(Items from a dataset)
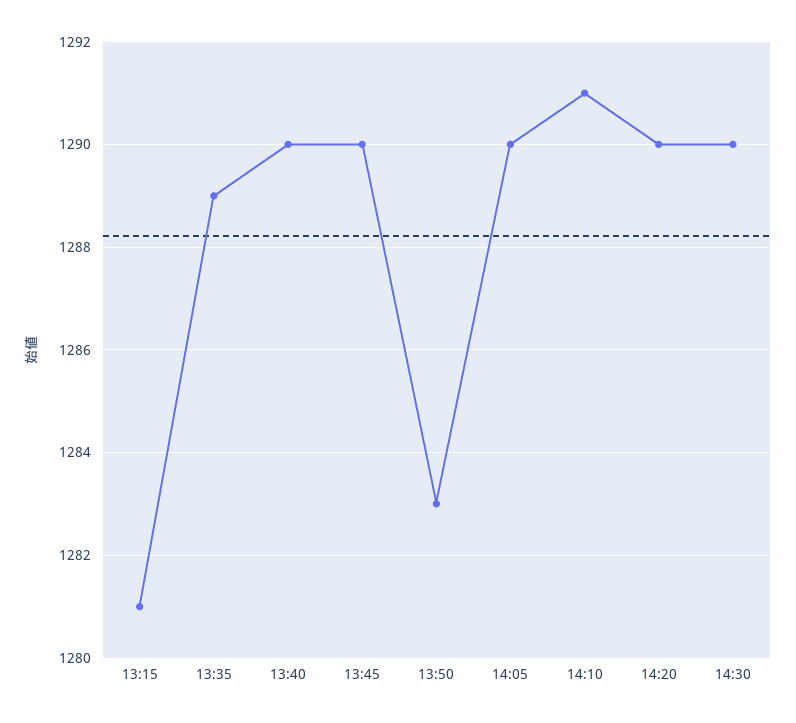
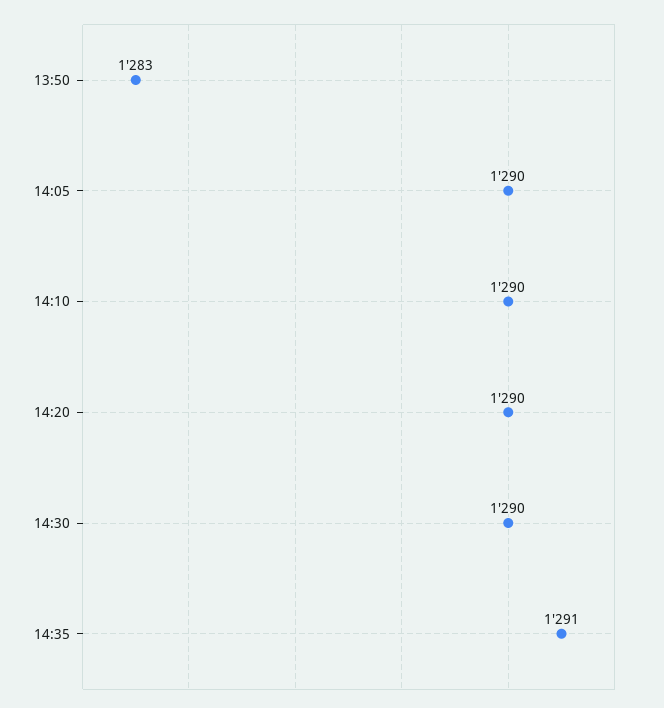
13:15: 1281 -> none
13:35: 1289 -> none
13:40: 1290 -> none
13:45: 1290 -> none
14:10: 1291 -> 1290
14:35: none -> 1291

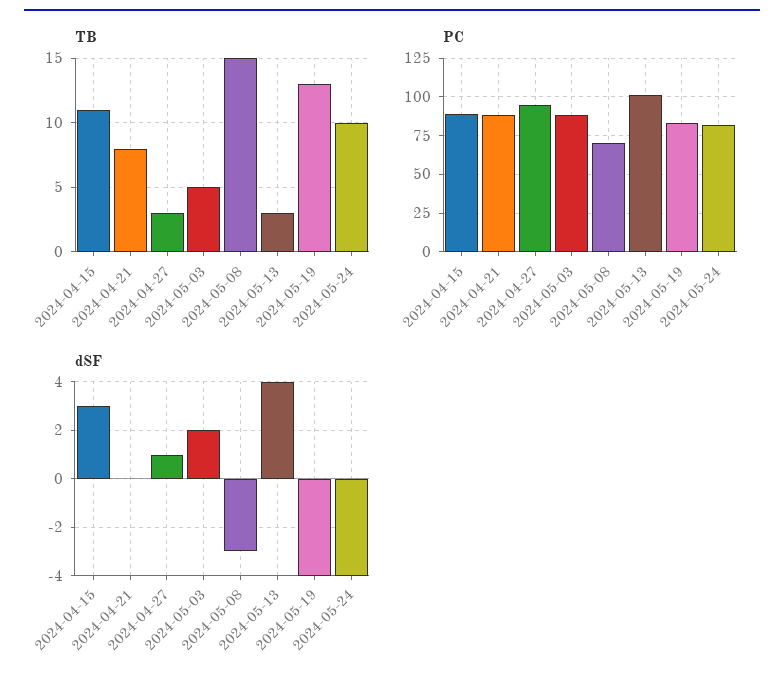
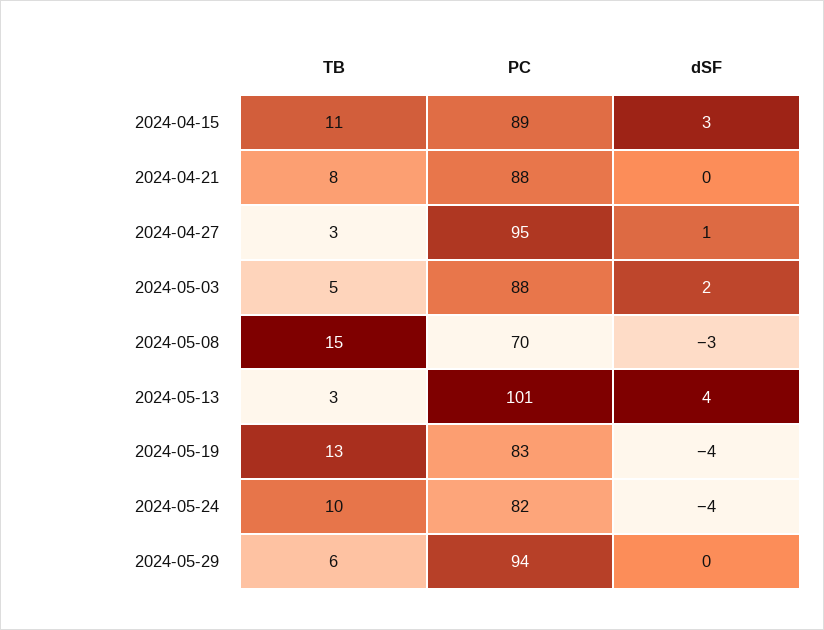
TB, 2024-05-29: none -> 6
PC, 2024-05-29: none -> 94
dSF, 2024-05-29: none -> 0

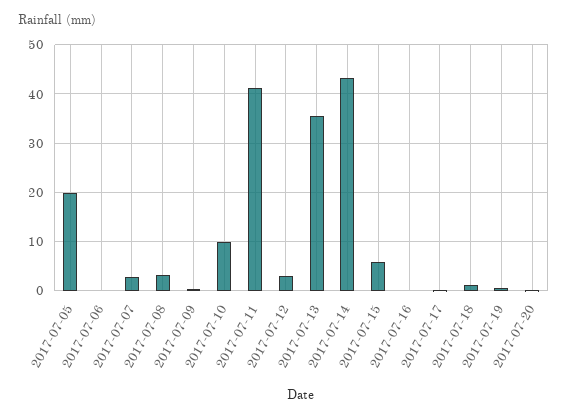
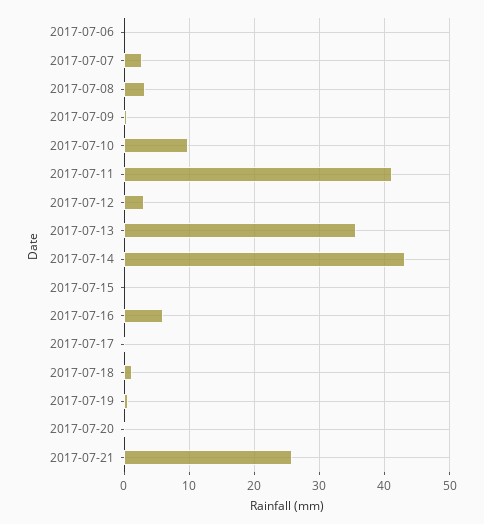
2017-07-05: 20 -> none
2017-07-15: 6 -> 0
2017-07-16: 0 -> 6
2017-07-21: none -> 26

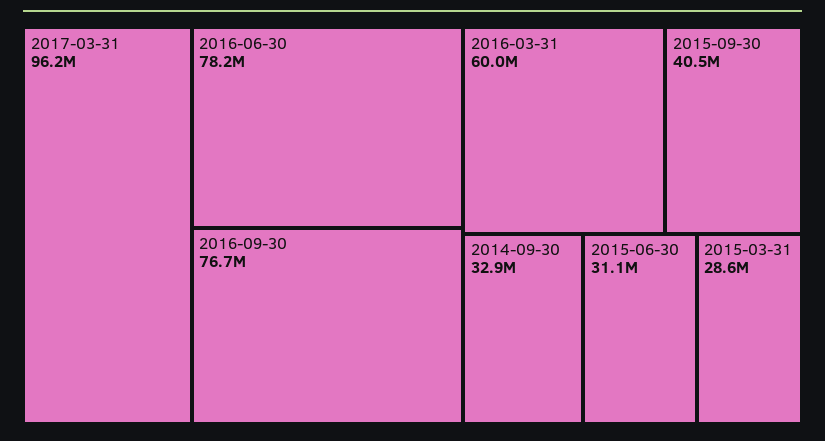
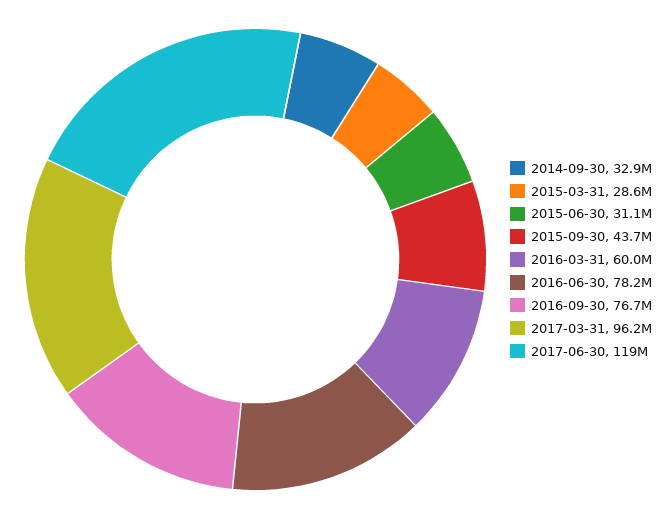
2015-09-30: 40500000 -> 43700000
2017-06-30: none -> 119000000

#### Exercise requirements:
The entries need to be restated exactly, and their pictures left out.

#### Written solution:
13:15: 1281 -> none
13:35: 1289 -> none
13:40: 1290 -> none
13:45: 1290 -> none
14:10: 1291 -> 1290
14:35: none -> 1291

TB, 2024-05-29: none -> 6
PC, 2024-05-29: none -> 94
dSF, 2024-05-29: none -> 0

2017-07-05: 20 -> none
2017-07-15: 6 -> 0
2017-07-16: 0 -> 6
2017-07-21: none -> 26

2015-09-30: 40500000 -> 43700000
2017-06-30: none -> 119000000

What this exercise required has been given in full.